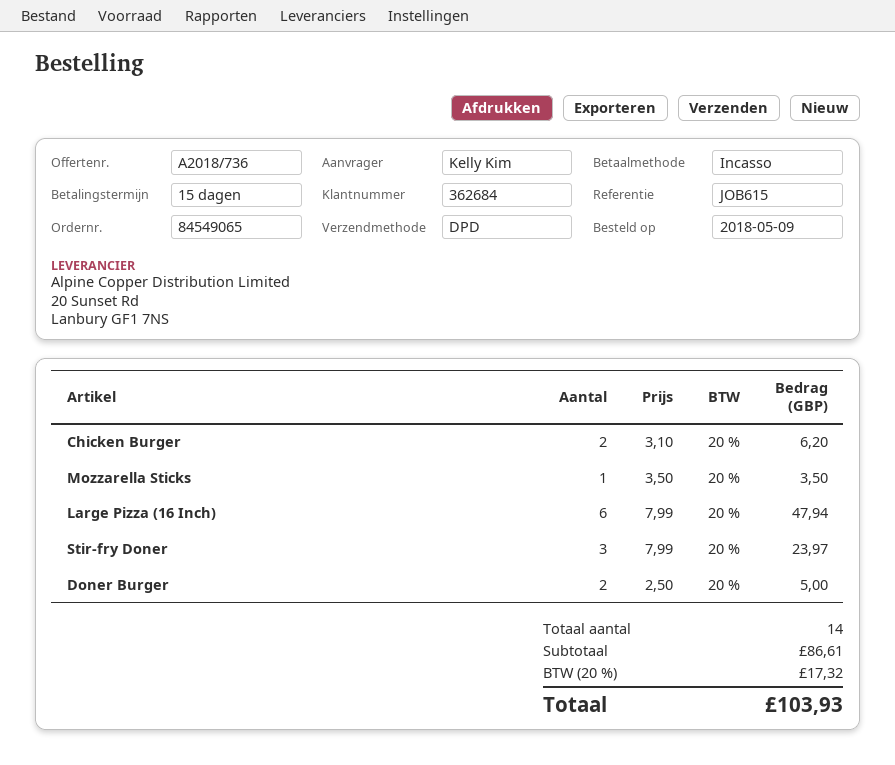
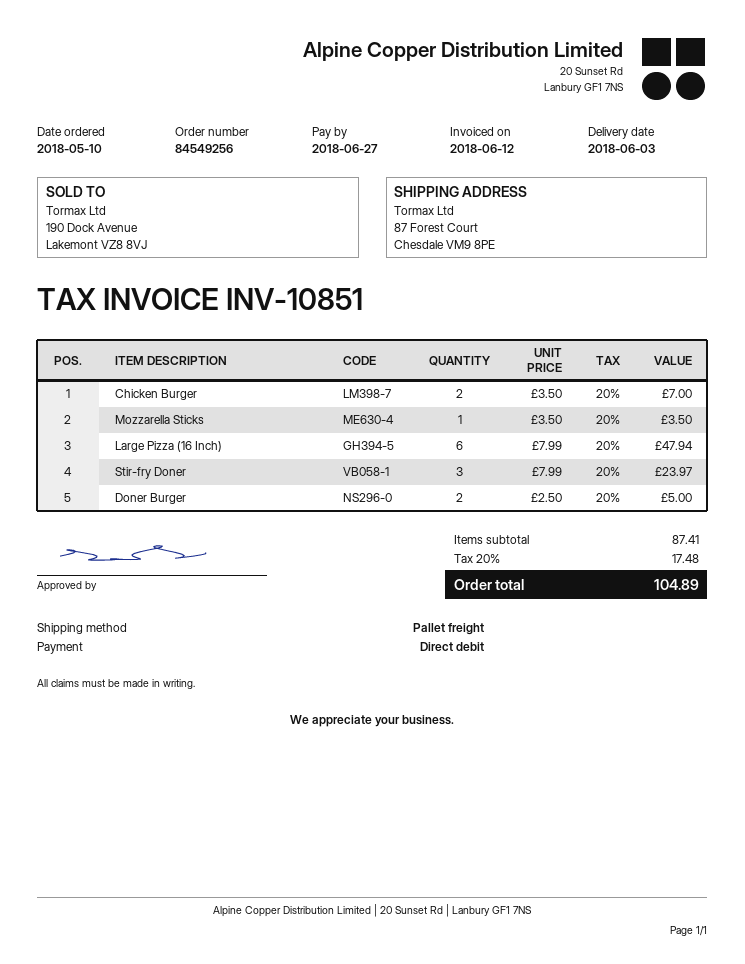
order number: 84549065 -> 84549256
order date: 2018-05-09 -> 2018-05-10
shipping method: DPD -> pallet freight
Chicken Burger: 2 x 3.10 = 6.20 -> 2 x 3.50 = 7.00
subtotal: 86.61 -> 87.41
tax: 20% = 17.32 -> 20% = 17.48
total: 103.93 -> 104.89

* * * * * * * * *

**EXERCISE PROMPT:**
Output these and nothing else: the lines from the one holding "Chicken Burger: 2" through the final line of the entries above, exactly as they appear.

**YOUR SOLUTION:**
Chicken Burger: 2 x 3.10 = 6.20 -> 2 x 3.50 = 7.00
subtotal: 86.61 -> 87.41
tax: 20% = 17.32 -> 20% = 17.48
total: 103.93 -> 104.89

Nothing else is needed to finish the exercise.